Heat-tolerant bluegrass varieties were developed to resist dormancy and retain pigmentation during heat stress events. The objective of this study was to investigate the influence of grass species, nitrogen (N) fertilization, and seasonality on the accumulation patterns of lutein, β-carotene, and chlorophyll a and b in the leaf tissues of turfgrass. The heat-tolerant bluegrass cultivars Dura Blue and Thermal Blue (Poa pratensis L. × Poa arachnifera Torr.), Apollo kentucky bluegrass (Poa pratensis L.), and Kentucky 31 tall fescue (Festuca arundinacea Schreb.) were compared for the accumulation of plant pigments. Evaluations were conducted over 2 consecutive years (Years 4 and 5 after establishment) during two different seasons (spring and summer) and under varying N fertilization. Fertilizer applications of 5, 14, and 27 g N/m2/year resulted in a significant positive correlation for the accumulation of leaf blade lutein and chlorophyll a and b, but not for β-carotene. The accumulation of the four measured plant pigments among the grasses was significantly different with ‘Apollo’ having the largest concentration of pigments followed by ‘Dura Blue’, ‘Thermal Blue’, and finally ‘Kentucky 31’. Specifically, when comparing the cultivars Apollo and Kentucky 31, the pigment levels decreased 27%, 26%, 26%, and 23% for lutein, β-carotene, and chlorophyll a and b, respectively. The interesting observation of the analysis of the grass pigment concentrations was that the least reported heat-tolerant cultivar in our study (‘Apollo’) had the largest measured pigment concentrations.

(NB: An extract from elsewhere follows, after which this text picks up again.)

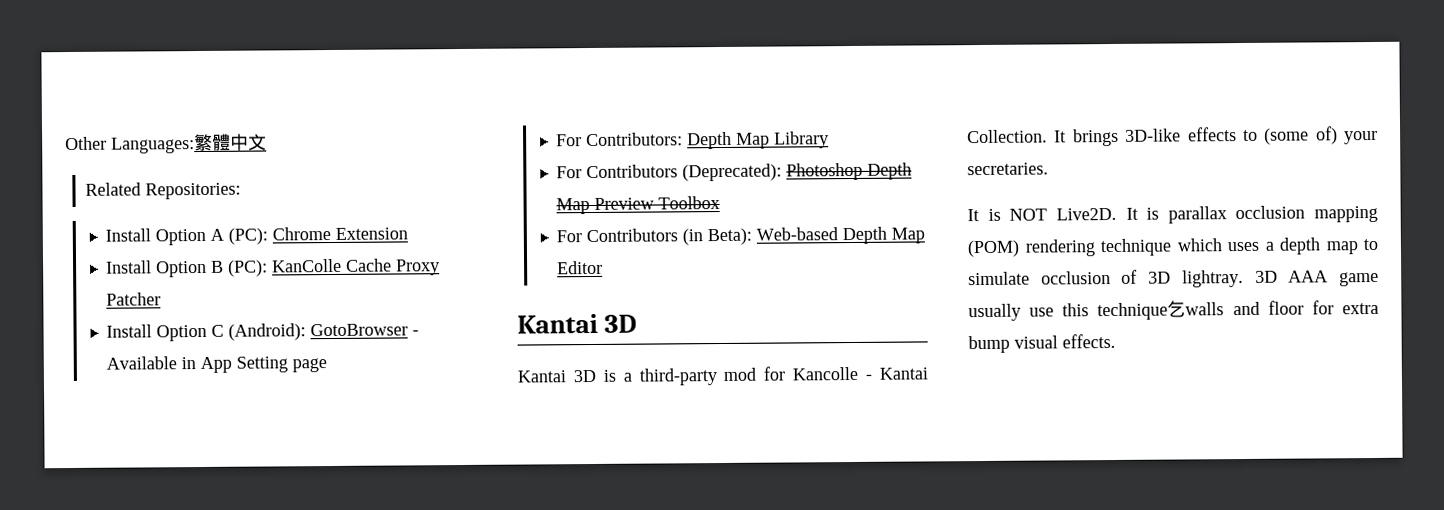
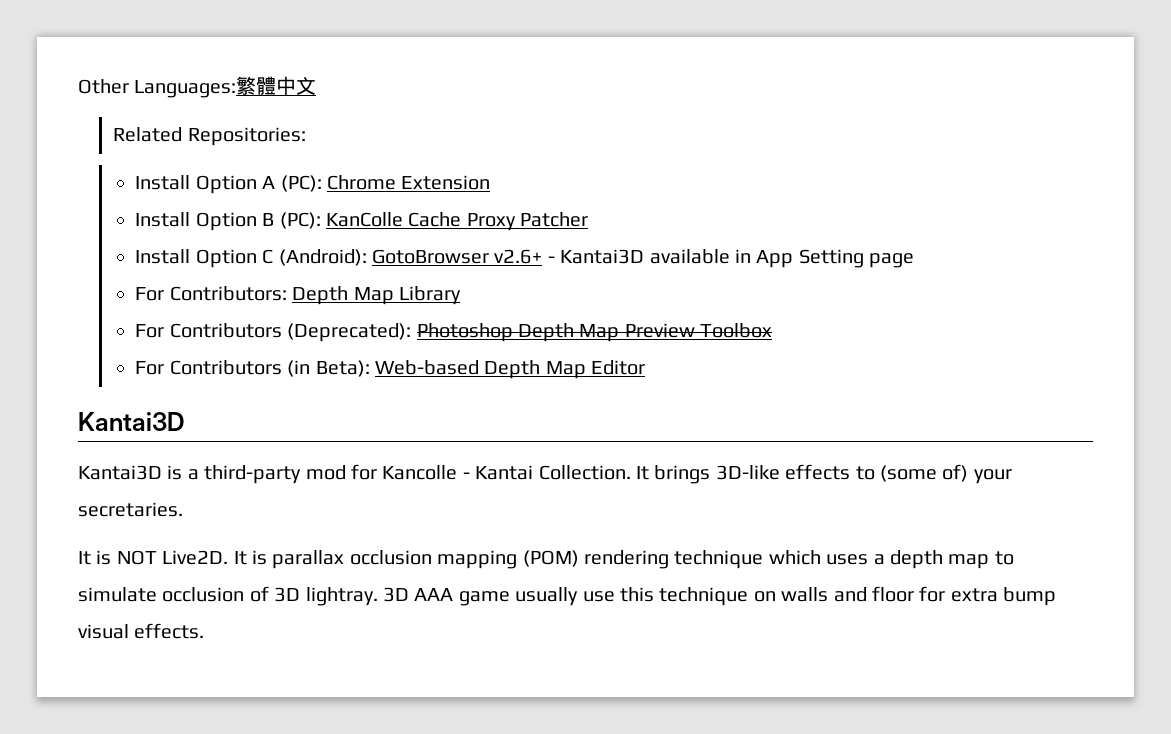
[411,330,419,336] [105,356,177,370] - Available -> [494,249,730,264] v2.6+ - Kantai3D available
[517,313,638,334] [517,369,596,383] Kantai 3D // Kantai 3D -> [78,412,184,431] [78,465,162,480] Kantai3D // Kantai3D
[1167,300,1187,318] 乞 -> [753,591,776,602] on

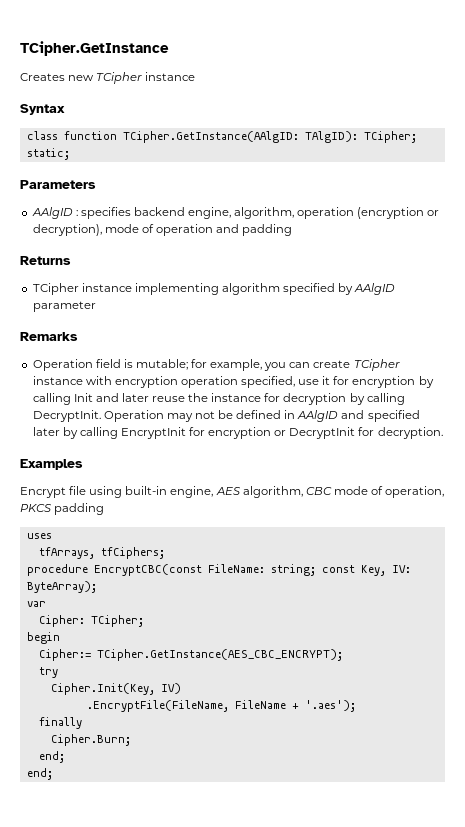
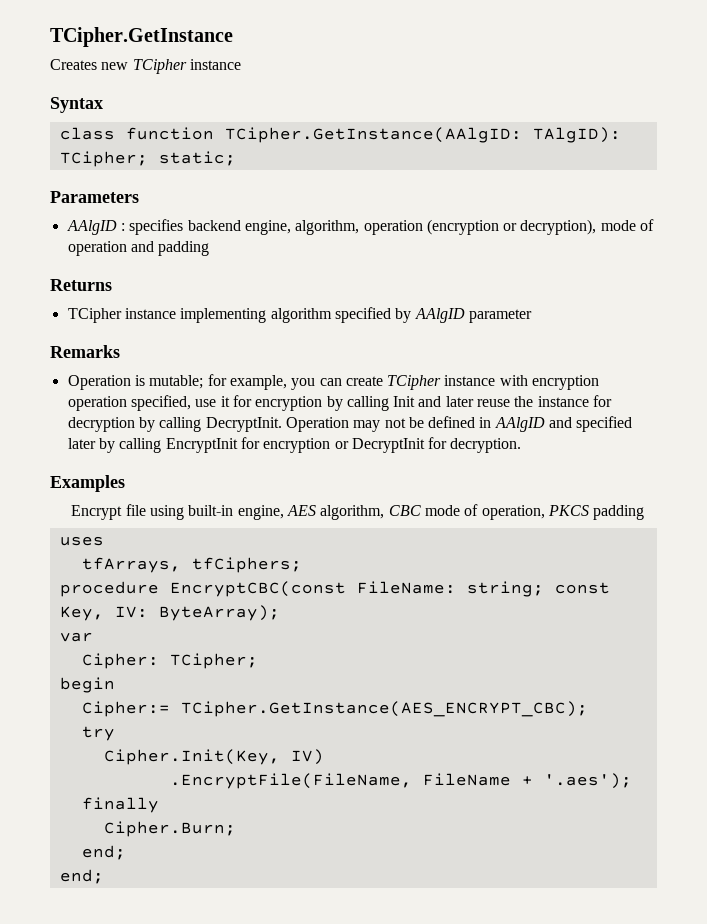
[95,359,121,368] field -> (131, 382) none
[96,649,343,661] TCipher.GetInstance(AES_CBC_ENCRYPT); -> [180,701,588,717] TCipher.GetInstance(AES_ENCRYPT_CBC);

Kentucky bluegrass (Poa pratensis L.) and tall fescue (Festuca arundinacea Schreb.; syn., Lolium arundinaceum Darbyshire) are cool-season grasses commonly used for lawns in temperate regions of North America. However, these grasses can be exposed to heat stress during the growing season in temperate regions. During high stress events, kentucky bluegrass can become dormant and lose pigmentation (Beard, 1973; Su et al., 2007). Tall fescue has increased heat and drought tolerance, but it is usually not selected over the finer textured kentucky bluegrass. Researchers have been developing heat-tolerant bluegrasses through hybridization of kentucky bluegrass and texas bluegrass (Poa arachnifera Torr.). Texas bluegrass has similar visual characteristics as kentucky bluegrass and, with higher temperature tolerance, can be grown as a substitute for kentucky bluegrass in warmer climatic regions but is poorly adapted for temperate and transition regions (Read et al., 1994). The resultant hybrid heat-tolerant bluegrass (P. pratensis × P. arachnifera) is reported to have the ability to survive heat stress events (Su et al., 2007) and, from visual comparison, may be able to maintain tissue pigmentation [carotenoids and chlorophylls (Chl)] throughout the growing season (Su et al., 2007; Teuton et al., 2007). However, nothing in the literature has been reported on the pigment concentration independent of the stress events and during the stress events.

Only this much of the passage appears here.